> PROBLEM DESCRIPTION
Reproduce exactly, and only, the lines below from the one containing "2015: 18900000000 -> 22000000000" through the one containing "2020: none -> 24000000000".

(DATASET EXCERPTS)

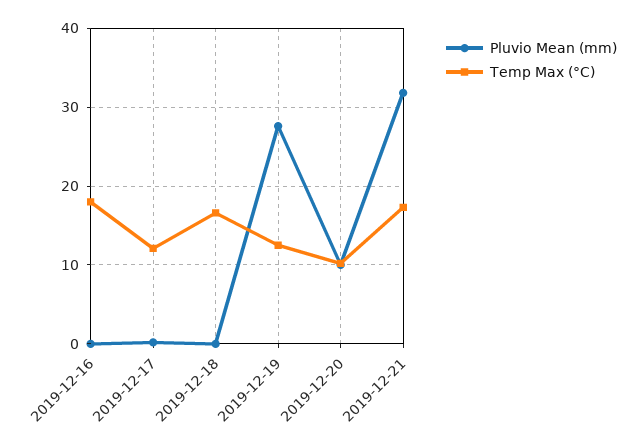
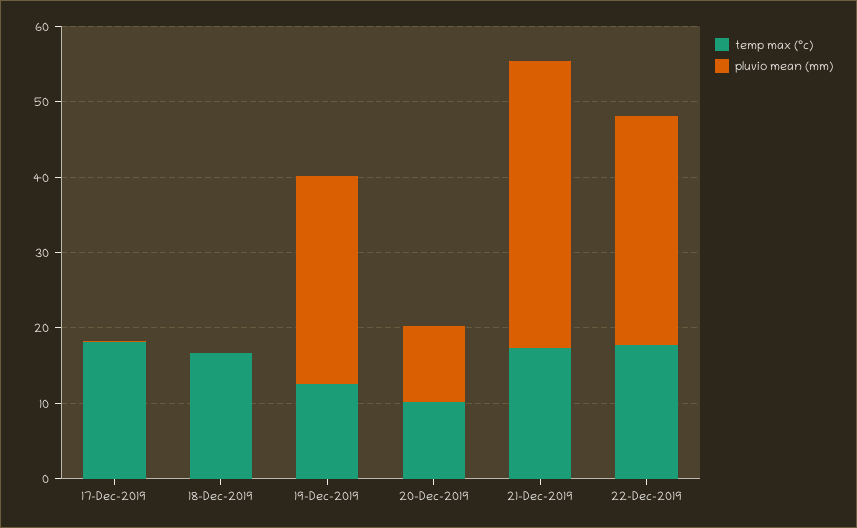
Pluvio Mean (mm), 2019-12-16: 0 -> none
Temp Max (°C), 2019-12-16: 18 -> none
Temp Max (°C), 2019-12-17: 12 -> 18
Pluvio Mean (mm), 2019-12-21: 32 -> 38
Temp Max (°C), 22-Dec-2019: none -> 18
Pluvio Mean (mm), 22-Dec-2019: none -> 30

(End DATASET EXCERPTS)
(DATASET EXCERPTS)

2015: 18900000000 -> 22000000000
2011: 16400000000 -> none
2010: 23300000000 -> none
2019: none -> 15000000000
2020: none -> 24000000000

(End DATASET EXCERPTS)

> RESPONSE TO THIS EXERCISE
2015: 18900000000 -> 22000000000
2011: 16400000000 -> none
2010: 23300000000 -> none
2019: none -> 15000000000
2020: none -> 24000000000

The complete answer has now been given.